Is This Actionable or Just Academic?
So, can you trade this? A quant fund might look at that 0.25% average dip and try to build a model. But good luck. The study’s list of “popular late-night shows” is… broad. It includes heavy dramas like Dopesick alongside The Great British Baking Show. Defining “appointment TV” in the streaming era is super fuzzy. And let’s be real: the most obvious outcome of a tired market is low volume, which is a nightmare to trade in. Maybe the real insight is more general: when a critical mass of market participants are “tired and emotional,” prices can drift. Think ahead of major sporting events or holiday seasons. But pinning it to a specific Netflix release? That seems like a stretch.

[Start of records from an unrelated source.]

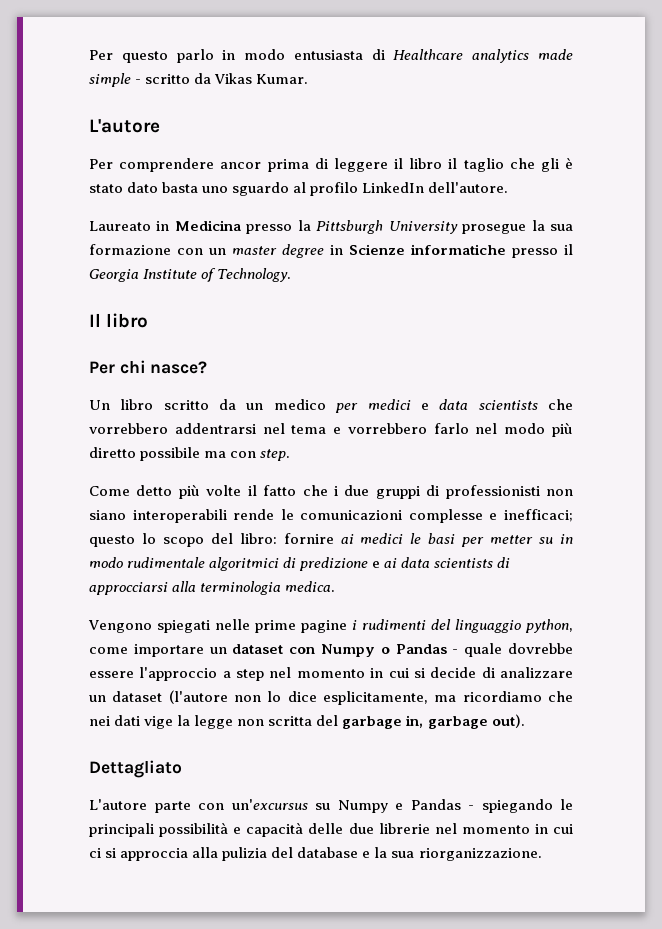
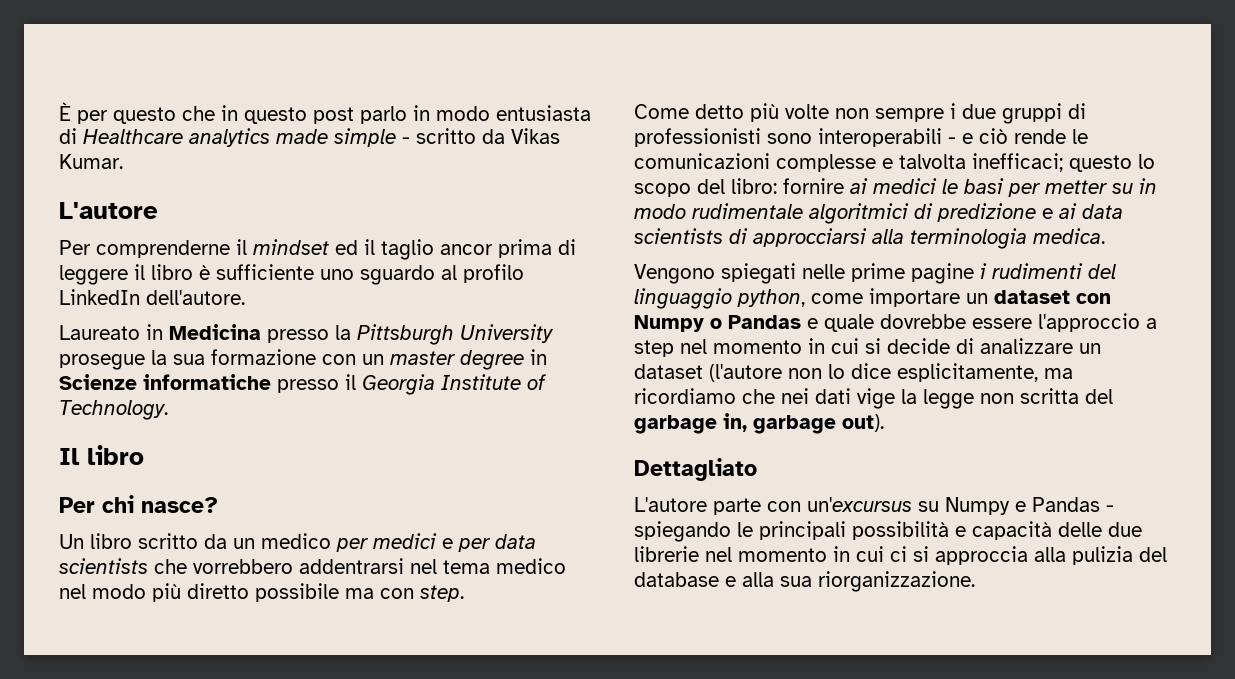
[89,50,168,63] Per questo -> [59,102,354,124] È per questo che in questo post
[119,158,215,172] comprendere -> [96,239,434,260] comprenderne il mindset ed il taglio
[448,157,574,172] [89,182,199,193] il taglio che gli è stato dato basta -> [199,264,314,280] è sufficiente
(429, 406) none -> [458,538,491,552] per
[333,423,469,434] e vorrebbero farlo -> [496,558,566,574] medico
[247,485,328,496] il fatto che -> [835,108,944,122] non sempre
[546,489,573,496] [89,509,227,523] non siano interoperabili -> [767,128,1008,147] sono interoperabili - e ciò
(498, 516) none -> [899,154,966,169] talvolta
[452,649,459,654] - -> [807,318,818,329] e
[374,847,388,858] la -> [742,572,774,587] alla

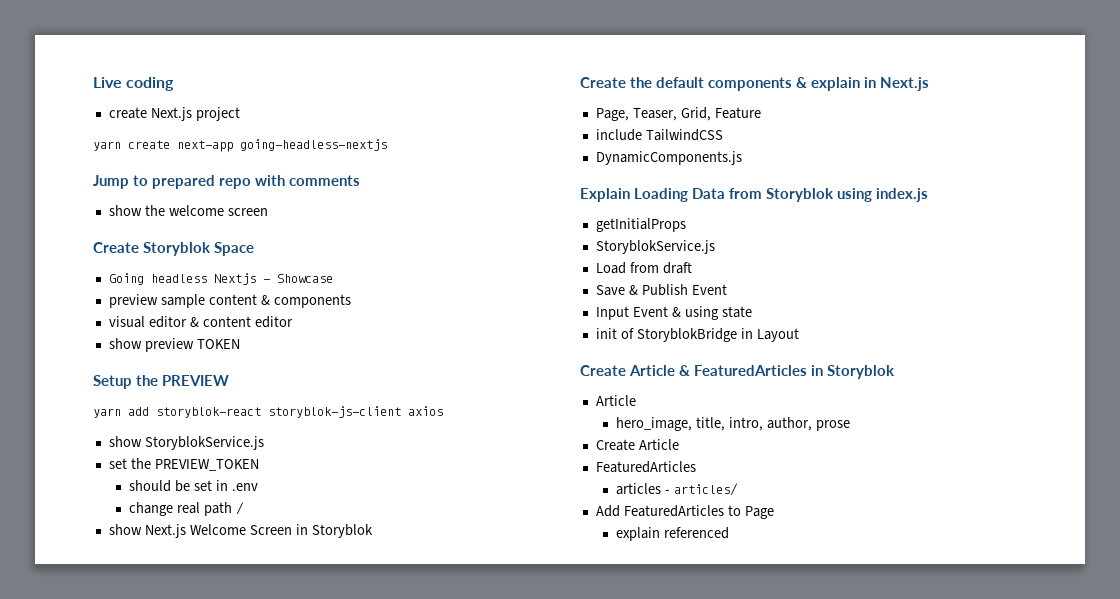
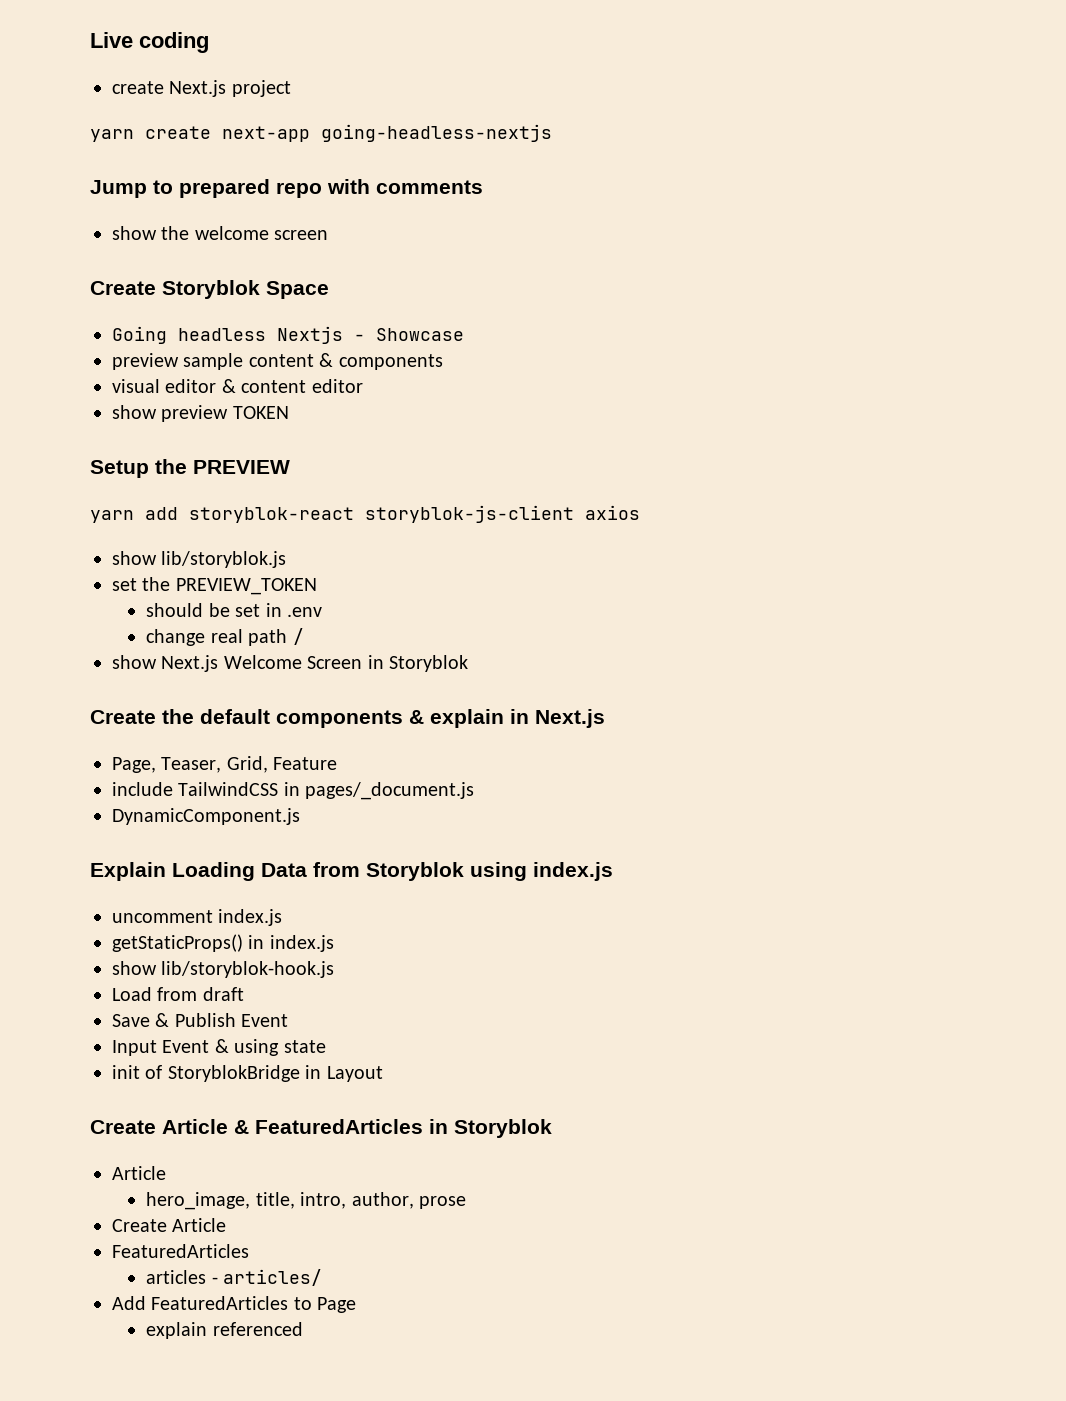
[144,436,264,450] StoryblokService.js -> [161,551,287,568] lib/storyblok.js
[595,151,742,165] // DynamicComponents.js -> [283,782,475,800] [112,808,300,825] in pages/_document.js // DynamicComponent.js
[595,218,686,232] [595,240,715,254] getInitialProps // StoryblokService.js -> [112,909,283,926] [112,934,334,952] [112,961,335,978] uncomment index.js // getStaticProps() in index.js // show lib/storyblok-hook.js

A Campaign Against the Binge?
What’s the endgame here? The paper, which you can find on SSRN, feels like the start of a very niche crusade. Could this evolve into a call to ban midnight content dumps for the good of the economy? It would need way more evidence. But it’s a funny thought. We often worry about algorithms and high-frequency traders moving markets. This study suggests the bigger threat might be a bunch of hedge fund managers glued to Cobra Kai. It’s a novel, if slightly silly, reminder that markets are still human—and humans need sleep. Just maybe not as much as the next season of Stranger Things.